Opt-in would best be done by the publisher (the agent controlling HTTP responses for the URI), but it could be bilateral between sender and receiver of a message, or multilateral within a community, without publisher involvement. The latter has a higher risk of interoperability failure because different sender/receiver pairs can opt-in to different relationships.

  1. OK. If publisher opts in to D1, use the URI. Otherwise, blank node [ir:onWebAt "uri"] or new URI scheme.
  2. OK, easy to deploy, just opt-in to S1.
  3. OK. Do a GET or HEAD and look for the opt-in marker. If none, the URI is nonreferring.
  4. OK assuming the opt-in design yields the needed information in the HTTP response.
  5. OK - any generality or lack thereof is bundled into the relation.

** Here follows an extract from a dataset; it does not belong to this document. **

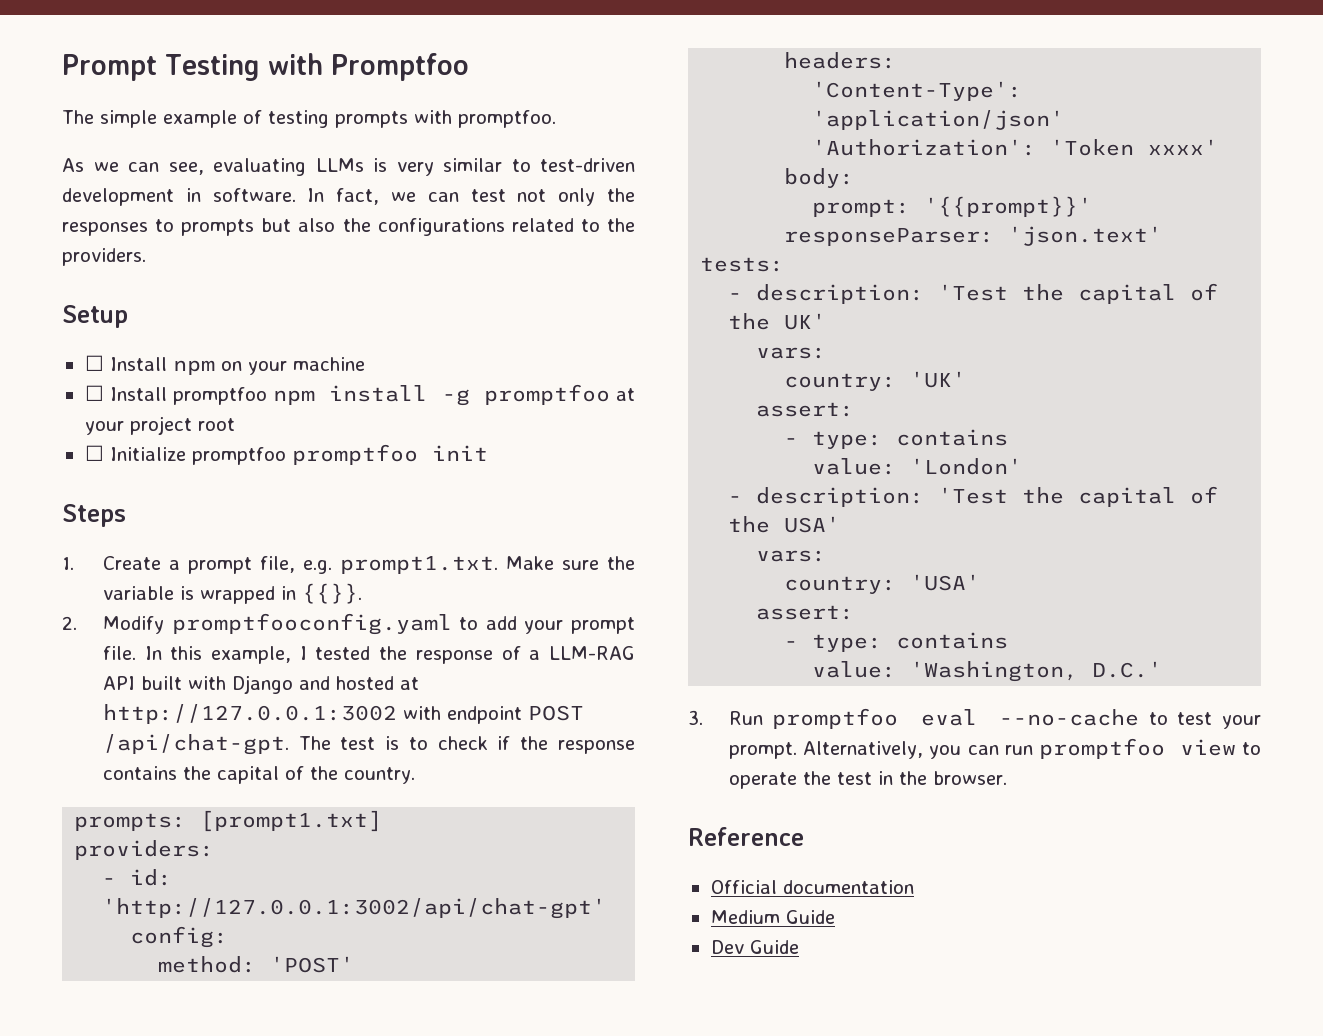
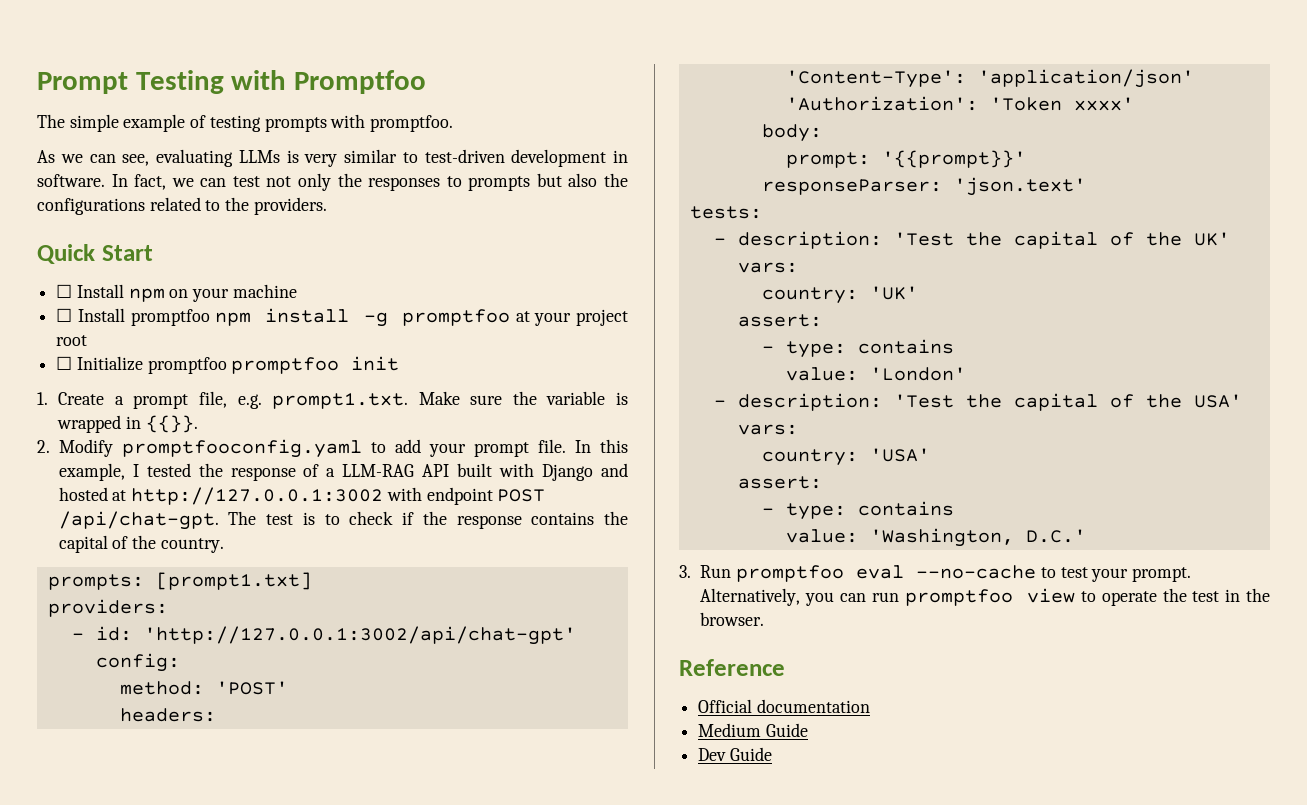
- Setup
+ Quick Start
- Steps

  6. OK - depends on the relation, but "works in browser" can be arranged

So if this is so wonderful, why isn't it already agreed by everyone? Maybe there is a missing requirement. The weird thing about this one is that it doesn't default to URI-refers-to-document (in the non-S1 case). E.g. it doesn't let you conclude that http://www.w3.org/TR/html401/ refers to the HTML 4.01 specification. To enable that inference requires either publisher opt-in or some other source of sender/receiver agreement. It remains to be seen how people will feel about this.